Hal ini ditegaskan oleh Dr. Drs. H. Imron Rosyadi, SH., MH., pakar hukum pidana dari UIN Sunan Ampel Surabaya, dalam seminar diskusi publik yang digelar Himaprodi Hukum Pidana Islam (HPI), Rabu (22/4/2026).
Menurut Imron, Indonesia telah memiliki kerangka hukum yang kuat untuk menelusuri aliran dana mencurigakan. Pintu awal pengawasan berada pada lembaga jasa keuangan yang wajib memantau pola transaksi nasabah. Jika ditemukan kejanggalan, laporan diteruskan ke PPATK untuk dianalisis, yang kemudian menjadi dasar bagi Kepolisian, Kejaksaan, hingga KPK untuk bertindak.
"Sistem hukum kita tidak membiarkan dana asing bergerak di ruang gelap. Aparat tidak bekerja berdasarkan asumsi, melainkan lewat sistem deteksi dan penyidikan yang diatur undang-undang," jelas Imron.
Ia menambahkan bahwa kewenangan negara tidak hanya bersifat menghukum (represif), tetapi juga mencegah (preventif).

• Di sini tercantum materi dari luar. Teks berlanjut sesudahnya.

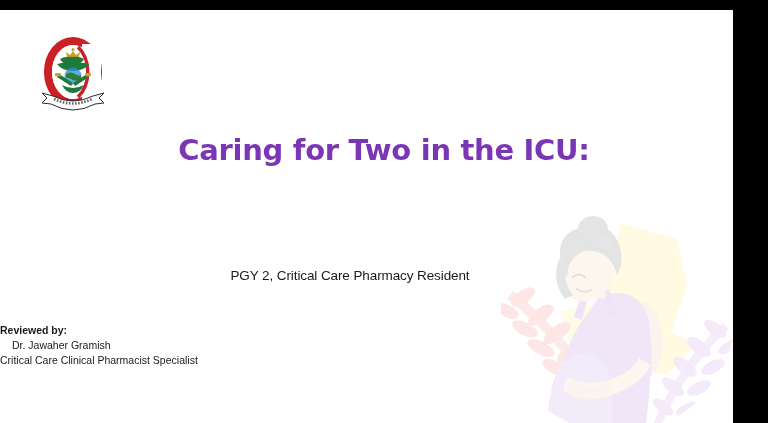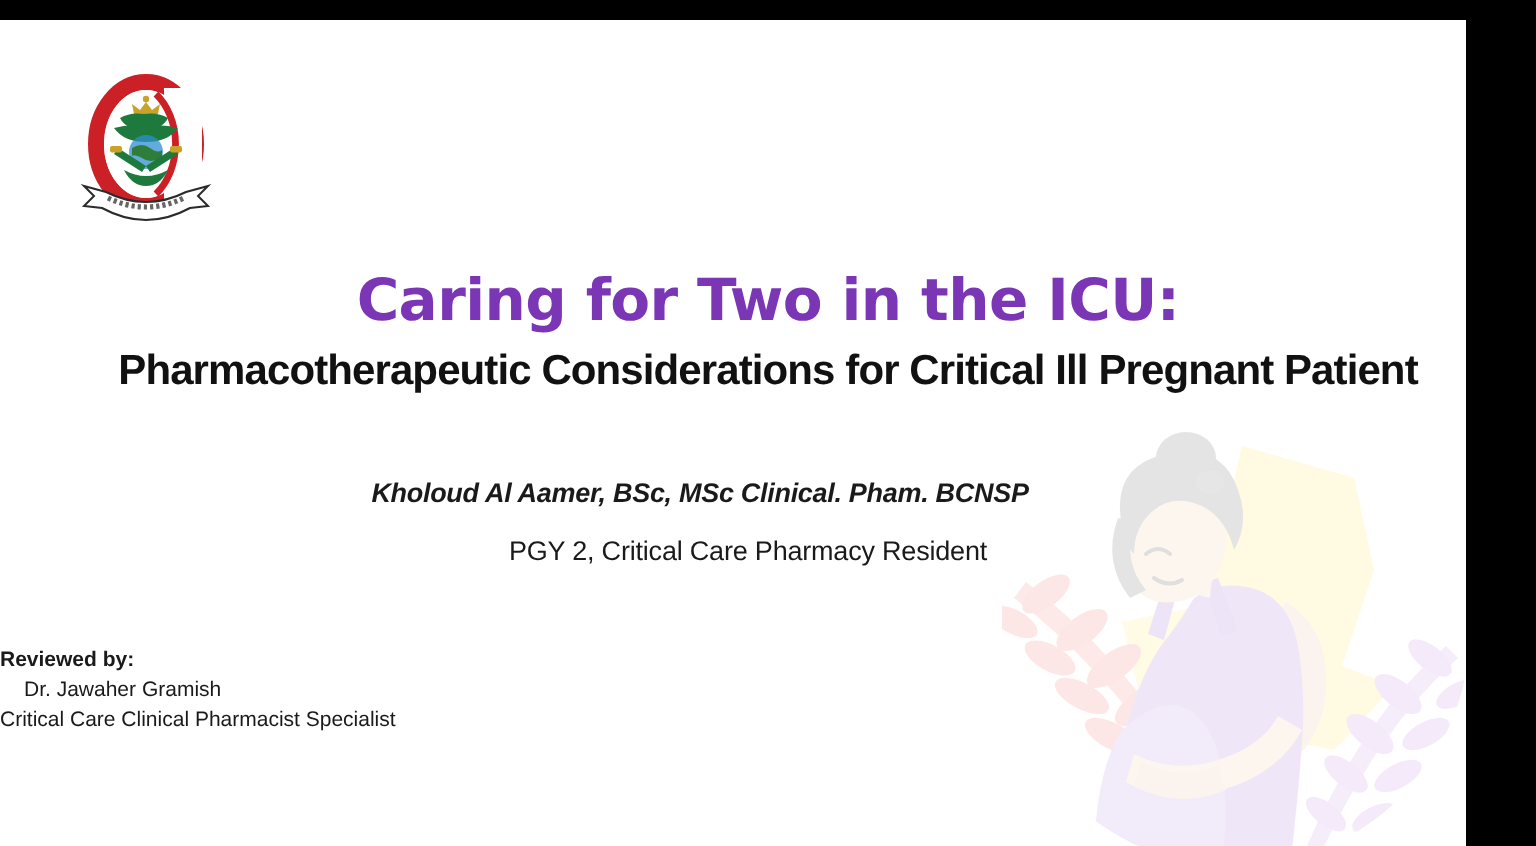--- a/index.html
+++ b/index.html
@@ -289,7 +289,6 @@
 
     <h1 class="title-main">Caring for Two in the ICU:</h1>
 
-    <h2 class="title-sub">Pharmacotherapeutic Considerations for Critical Ill Pregnant Patient</h2>
 
     <div class="author-name">Kholoud  Al Aamer, BSc, MSc Clinical. Pham. BCNSP</div>
 

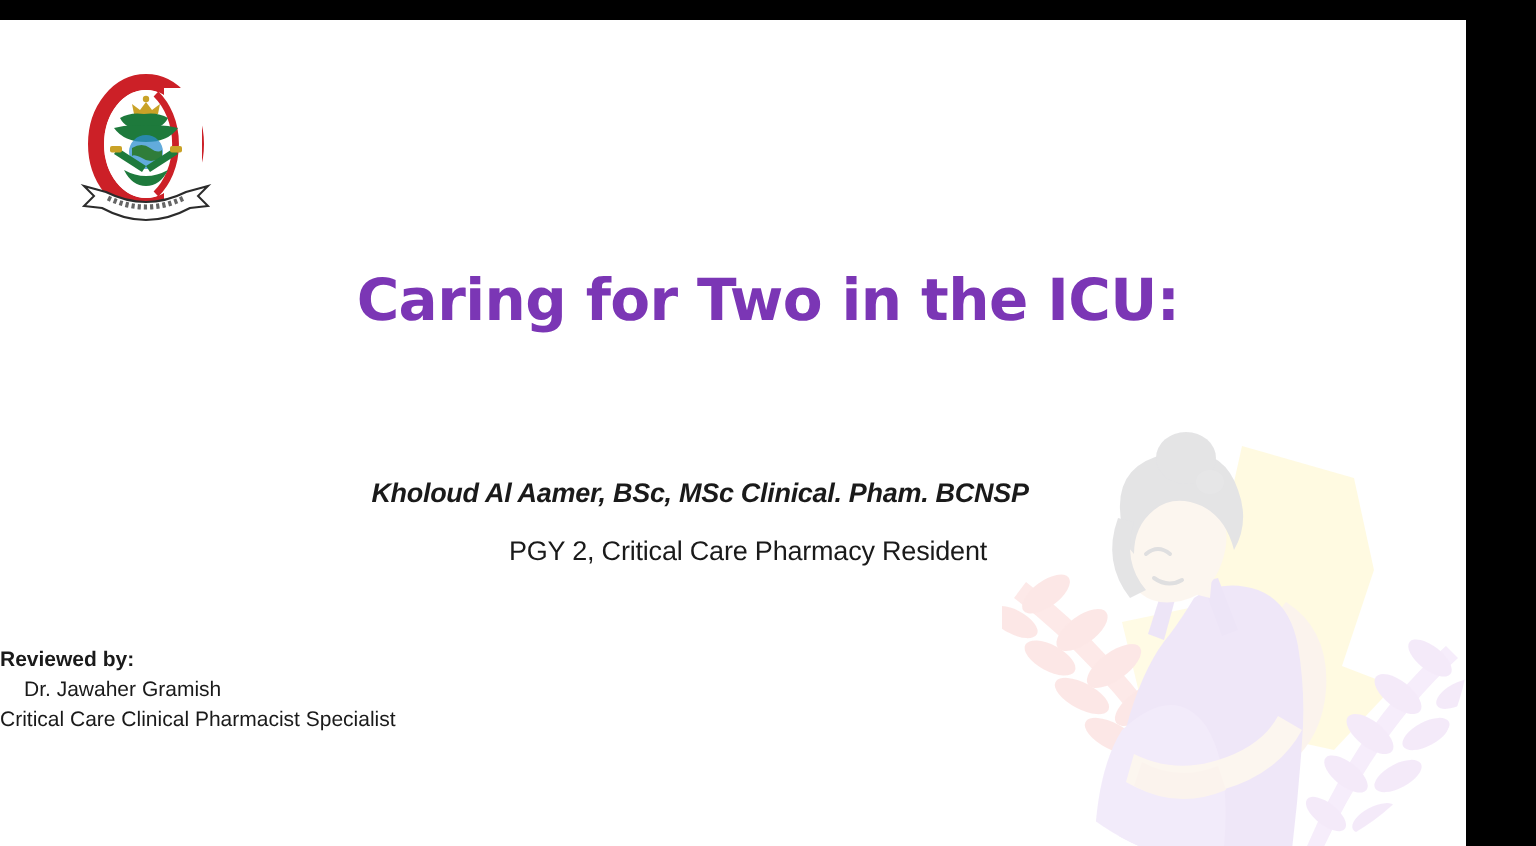--- a/index.html
+++ b/index.html
@@ -290,7 +290,6 @@
     <h1 class="title-main">Caring for Two in the ICU:</h1>
 
 
-    <div class="author-name">Kholoud  Al Aamer, BSc, MSc Clinical. Pham. BCNSP</div>
 
     <div class="author-role">PGY 2, Critical Care Pharmacy Resident</div>
 

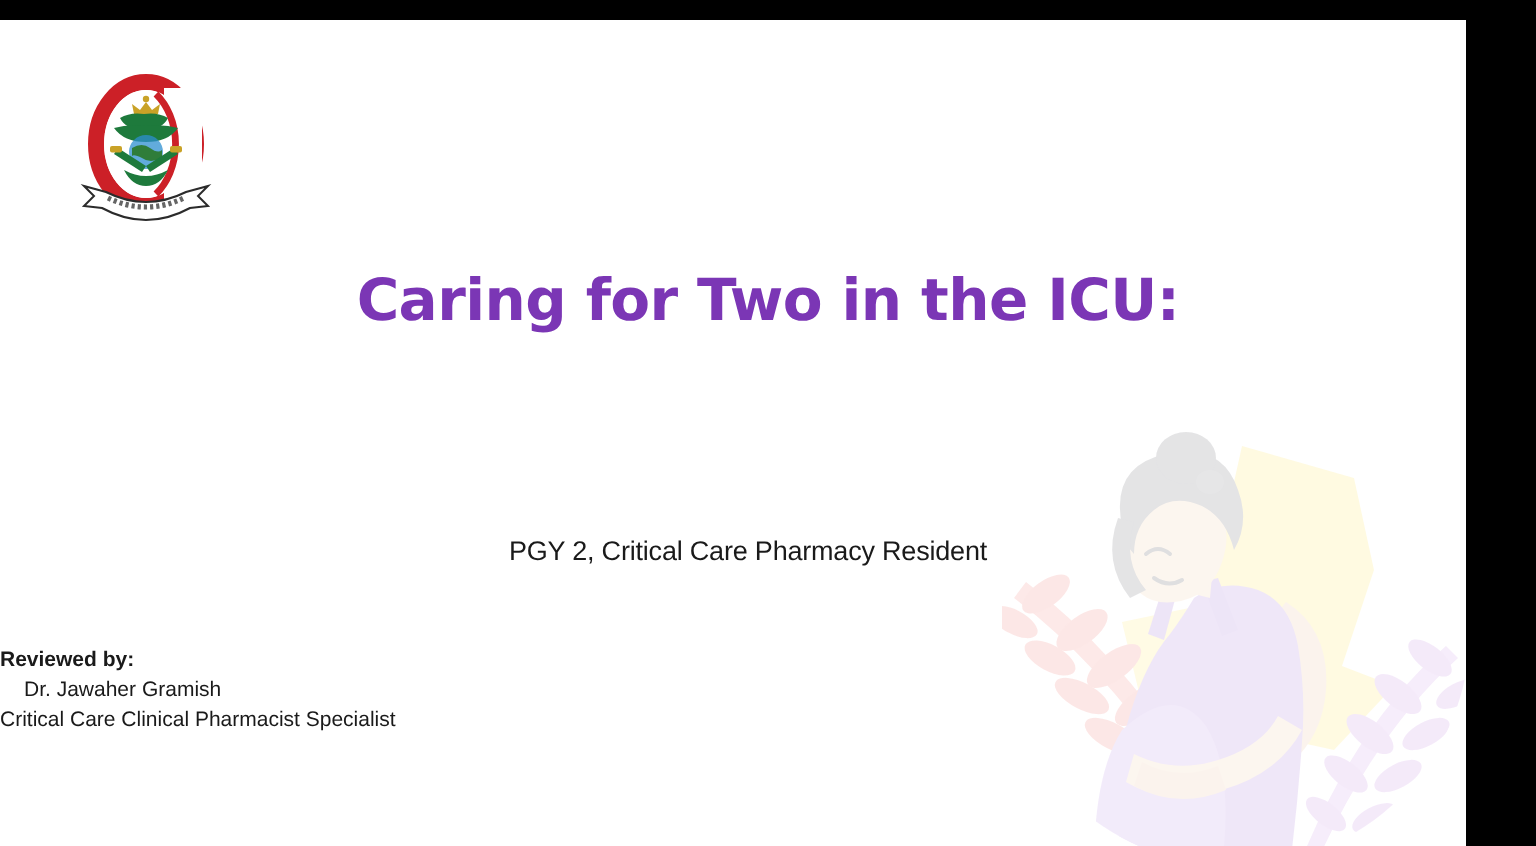--- a/index.html
+++ b/index.html
@@ -112,7 +112,6 @@
     font-size: 13.5px;
     letter-spacing: -0.1px;
     z-index: 20;
-    padding-left: 24px;
   }
 
   .reviewed-block {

Dalam kasus seperti dugaan pendanaan terorisme, hukum mengizinkan tindakan dini berupa pemblokiran dan penyitaan dana sebelum kejahatan terjadi.
Mengingat kejahatan keuangan modern kini semakin kompleks dan lintas negara, Imron menekankan pentingnya profesionalisme aparat dan koordinasi antarlembaga. "Keterlambatan negara dalam membaca indikasi penyimpangan tidak hanya merugikan ekonomi, tetapi juga mengancam stabilitas dan keamanan nasional," pungkasnya.